Saved entries
# # # # # # #

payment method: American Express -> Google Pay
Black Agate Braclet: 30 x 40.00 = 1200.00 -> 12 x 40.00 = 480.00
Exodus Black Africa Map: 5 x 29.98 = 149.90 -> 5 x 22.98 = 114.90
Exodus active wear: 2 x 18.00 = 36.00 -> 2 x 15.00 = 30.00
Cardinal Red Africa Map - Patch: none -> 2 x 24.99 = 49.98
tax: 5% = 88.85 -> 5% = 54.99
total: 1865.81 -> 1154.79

# # # # # # #

# TASK GOAL:
Go through the records. Copy each line where "Africa" appears.

# FINISHED EXERCISE:
Exodus Black Africa Map: 5 x 29.98 = 149.90 -> 5 x 22.98 = 114.90
Cardinal Red Africa Map - Patch: none -> 2 x 24.99 = 49.98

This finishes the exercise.